China’s biggest basketball star says Jeremy Lin’s rise has been sensational. The retired Yao Ming now owns the Chinese Basketball Association's Shanghai Sharks. He has been following the Lin-sanity from afar and is as surprised as anyone of the American’s rise to stardom.
Since Yao Ming retired from the NBA last year, his time has been mostly spent keeping an eye on the CBA team that he owns in his hometown of Shanghai.
But the gentle giant still finds keeps following the league he left last year -- the NBA -- and is surprised at the success of its newest sensation -- Jeremy Lin.
Yao said, "I am very surprised with Jeremy Lin. Surprised but also very happy. I did not think he would play so well. When he played well in his first game for the New York Knicks I thought it was a great start and perhaps his play would drop off. I never thought he would perform as well as he has so far."

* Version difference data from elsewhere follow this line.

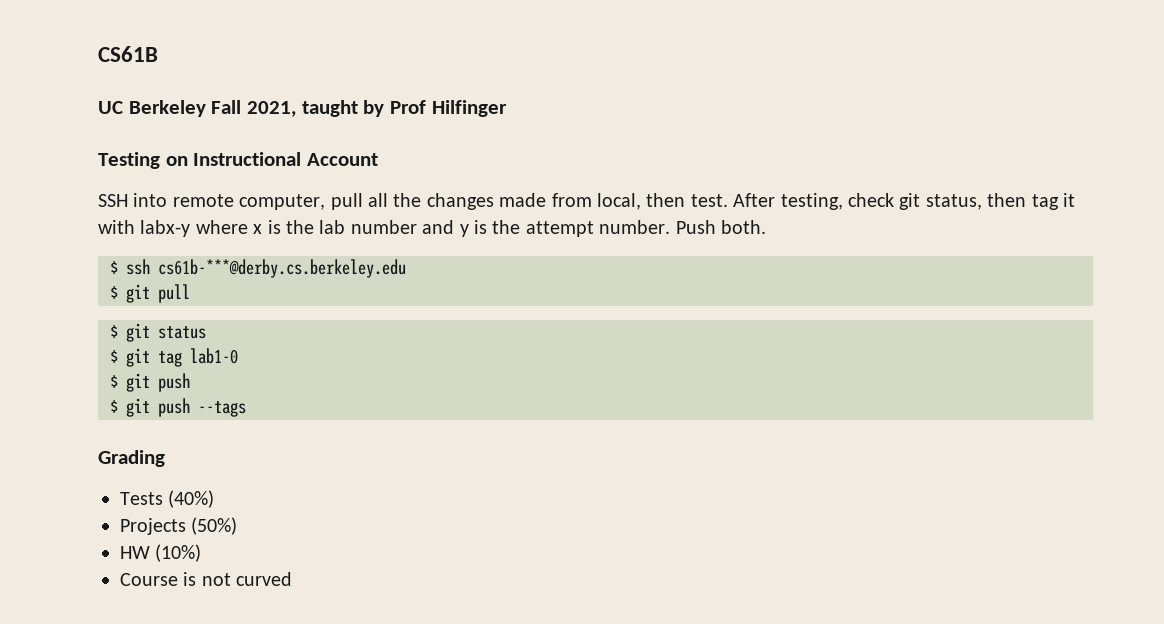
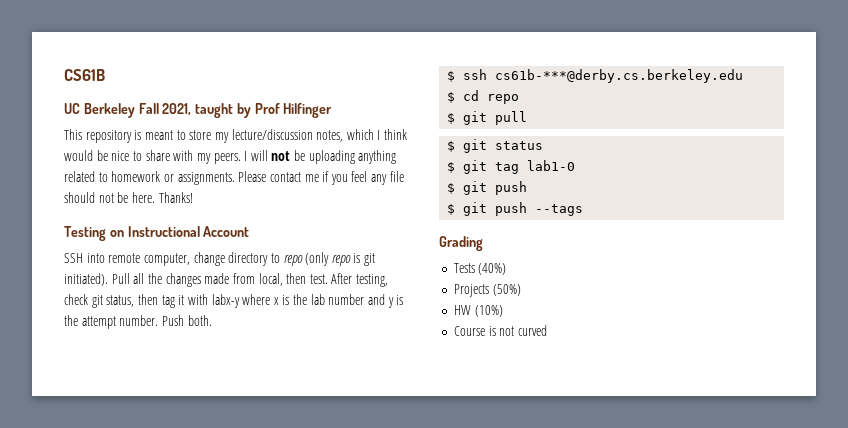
(507, 108) none -> [64,129,408,143] [64,150,397,164] [64,171,404,185] [64,192,193,203] // This repository is meant to store my lecture/discussion notes, which I think would be nice to share with my peers. I will not be uploading anything related to homework or assignments. Please contact me if you feel any file should not be here. Thanks!
[330,193,363,210] pull -> [193,252,376,266] [64,273,130,286] change directory to repo (only repo is git initiated). Pull
(406, 268) none -> [447,90,520,104] // $ cd repo

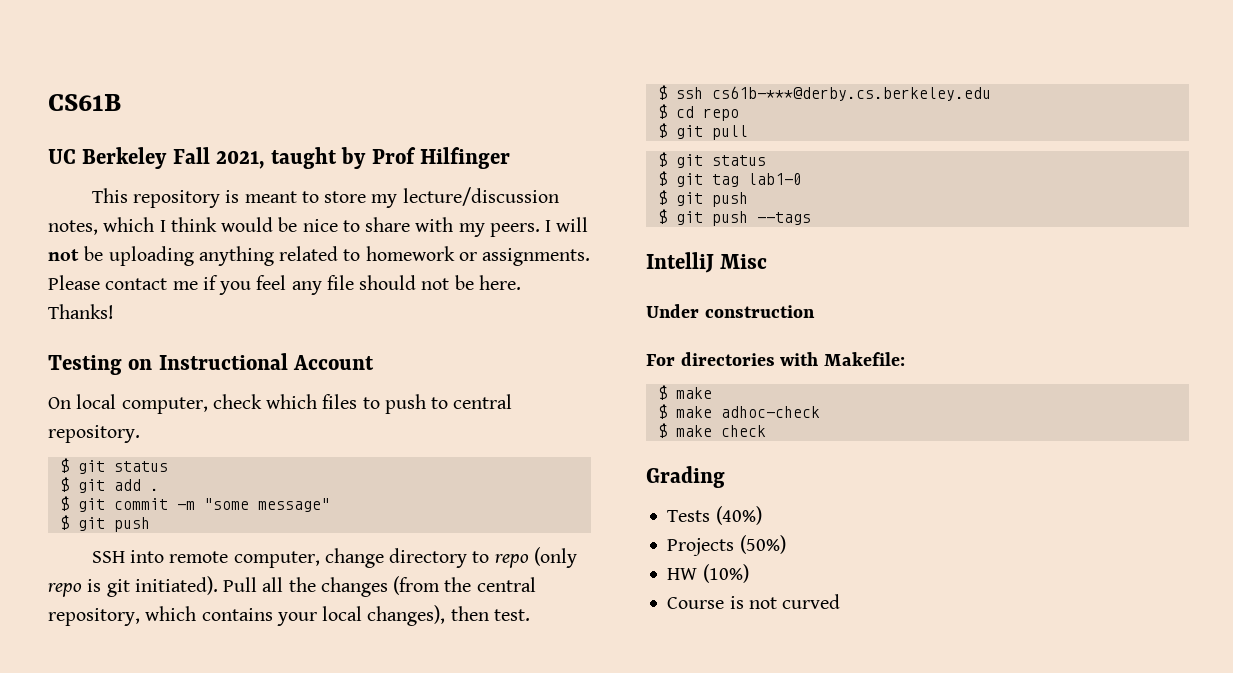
(250, 231) none -> [48,394,513,414] [48,425,140,443] [59,458,168,474] [59,477,159,493] [59,496,330,512] [59,515,150,532] // On local computer, check which files to push to central repository. // $ git status // $ git add . // $ git commit -m "some message" // $ git push
[204,273,389,287] [64,294,404,308] [64,315,212,329] made from local, then test. After testing, check git status, then tag it with labx-y where x is the lab number and y is the attempt number. Push both. -> [393,576,536,595] [48,605,530,626] (from the central repository, which contains your local changes), then test.
(584, 210) none -> [646,252,768,273] [646,304,815,318] [646,352,906,366] [657,385,712,400] [657,404,820,419] [657,423,766,438] // IntelliJ Misc // Under construction // For directories with Makefile: // $ make // $ make adhoc-check // $ make check

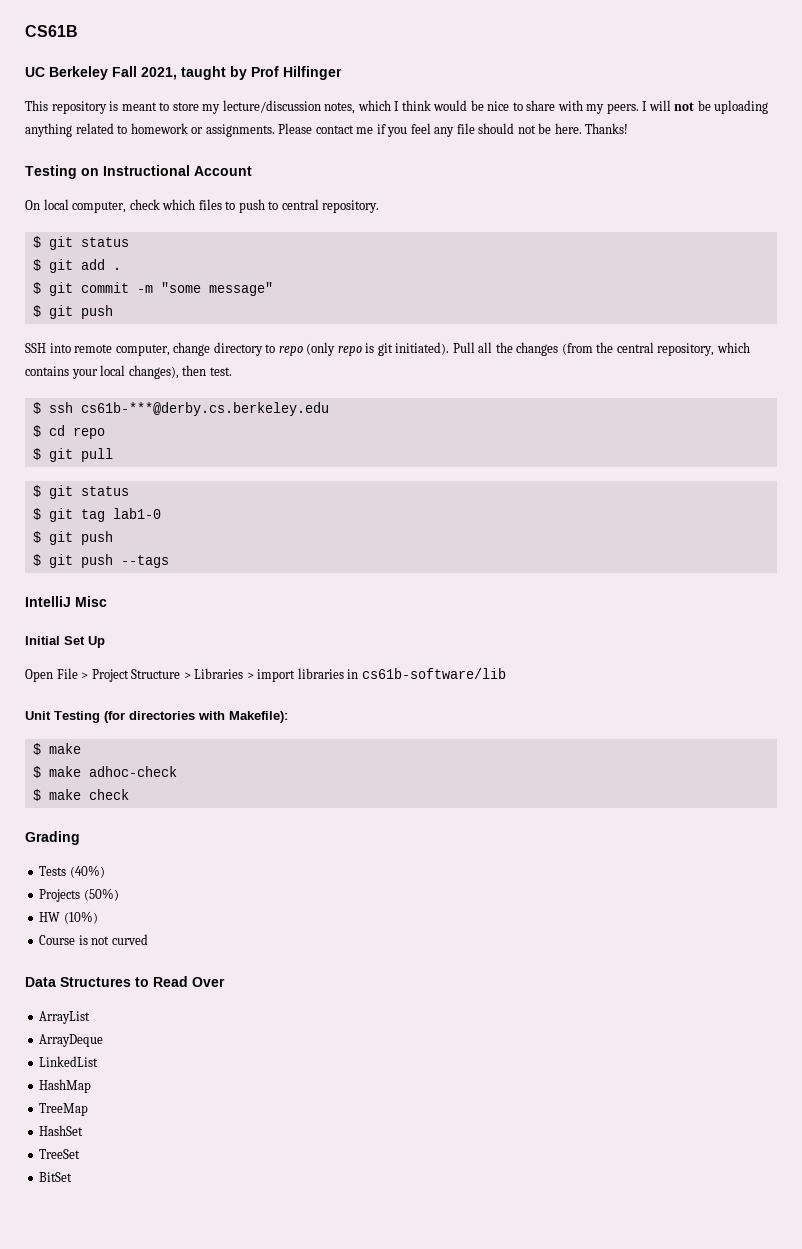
[646,304,815,318] [646,354,675,366] Under construction // For -> [25,636,105,648] [25,668,506,682] [25,711,125,723] Initial Set Up // Open File > Project Structure > Libraries > import libraries in cs61b-software/lib // Unit Testing (for
[824,352,906,366] Makefile: -> [229,711,288,723] Makefile):
(841, 601) none -> [25,976,225,987] [39,1011,91,1024] [39,1034,104,1047] [39,1056,99,1067] [39,1079,92,1093] [39,1103,89,1116] [39,1125,84,1136] [39,1149,81,1159] [39,1172,73,1182] // Data Structures to Read Over // ArrayList // ArrayDeque // LinkedList // HashMap // TreeMap // HashSet // TreeSet // BitSet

Lin often communicates with Yao, and the the NBA rookie looks up to the Chinese giant, both literally and figuratively and considers him a role model.

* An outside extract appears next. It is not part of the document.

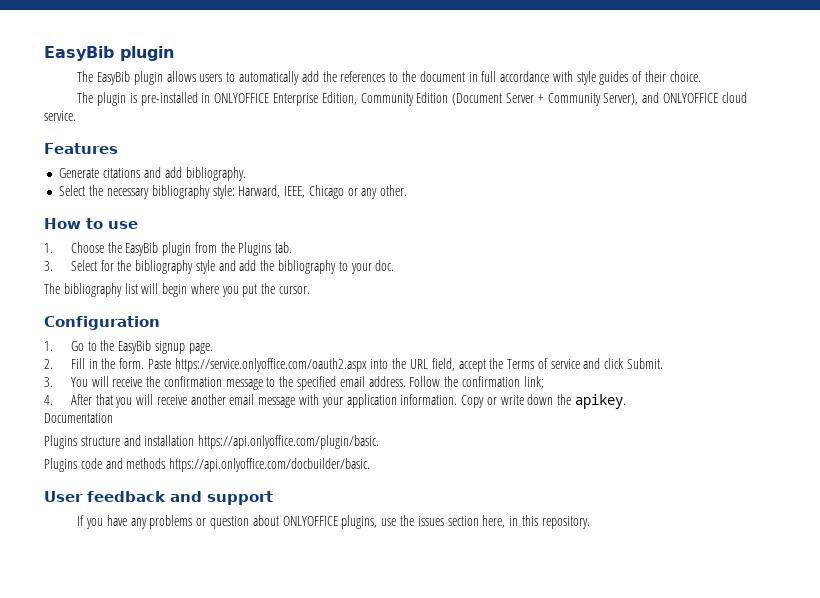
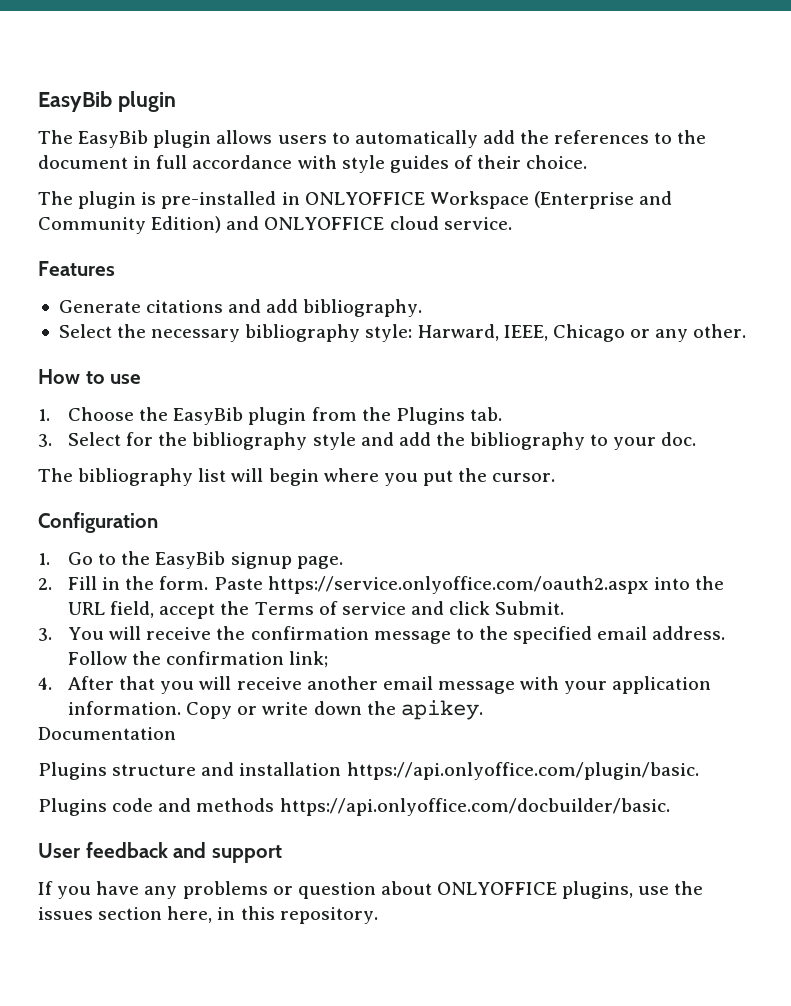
[273,92,639,106] Enterprise Edition, Community Edition (Document Server + Community Server), -> [429,191,673,209] [38,216,222,234] Workspace (Enterprise and Community Edition)

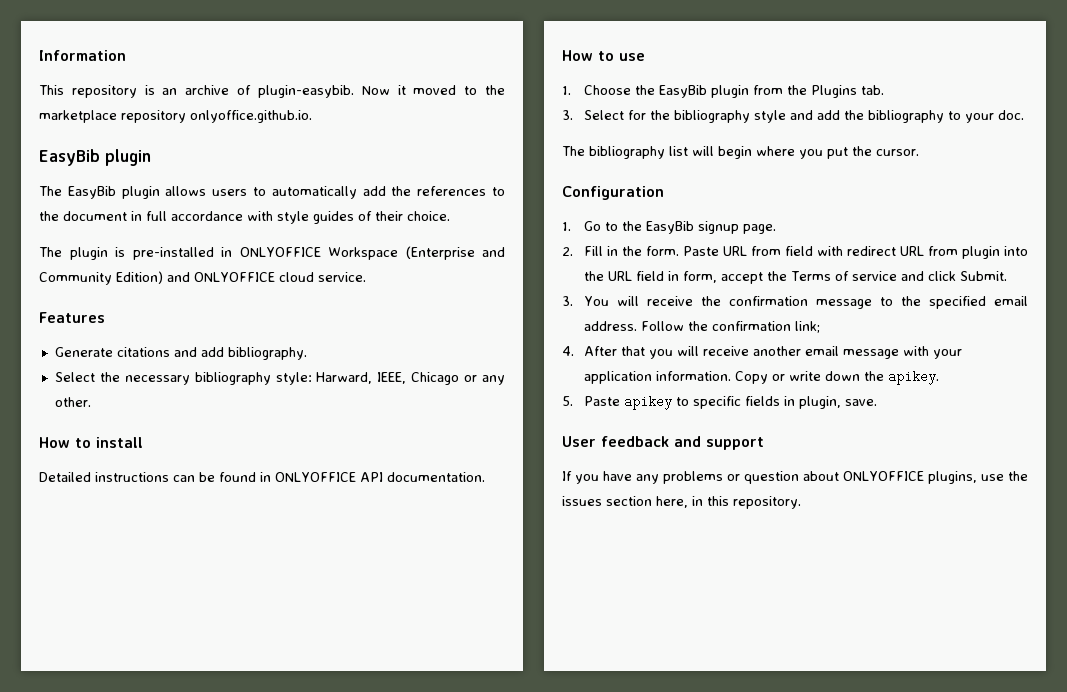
(38, 101) none -> [39,50,126,61] [39,85,505,98] [39,110,312,123] Information // This repository is an archive of plugin-easybib. Now it moved to the marketplace repository onlyoffice.github.io. //
(747, 331) none -> [39,437,143,448] [39,472,485,482] // How to install // Detailed instructions can be found in ONLYOFFICE API documentation.
[267,576,724,594] [68,601,155,618] https://service.onlyoffice.com/oauth2.aspx into the URL field, -> [722,246,1028,259] [583,271,717,283] URL from field with redirect URL from plugin into the URL field in form,
[38,727,176,740] [38,762,699,780] [38,798,670,816] Documentation // Plugins structure and installation https://api.onlyoffice.com/plugin/basic. // Plugins code and methods https://api.onlyoffice.com/docbuilder/basic. -> [562,395,877,410] 5. Paste apikey to specific fields in plugin, save.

Yao can understand the struggles of trying to make it in the world’s top basketball league, but he doesn’t have much advice to give to Lin, because of their different backgrounds and upbringing.
He said, "First, New York and Houston are different. Also, the cultures of the two basketball teams are different, the cities are different, the teammates he faces are different, so I don’t want to tell him too much. If I do, I might add some additional pressure on him. But I believe he will cope well. I want to say most of my communication with him is of encouragement and congratulations, it is just that simple."
Yao also thinks that Lin’s sudden rise could change how people evaluate talent -- because when an overlooked and undrafted player takes the NBA by storm -- people must figure out how he slipped through the cracks.
He said, "This is something that Jeremy Lin has brought to the forefront. It has given us something to reflect on, on whether there are imperfections over the development and selection process for our basketball players over the past ten or twenty years."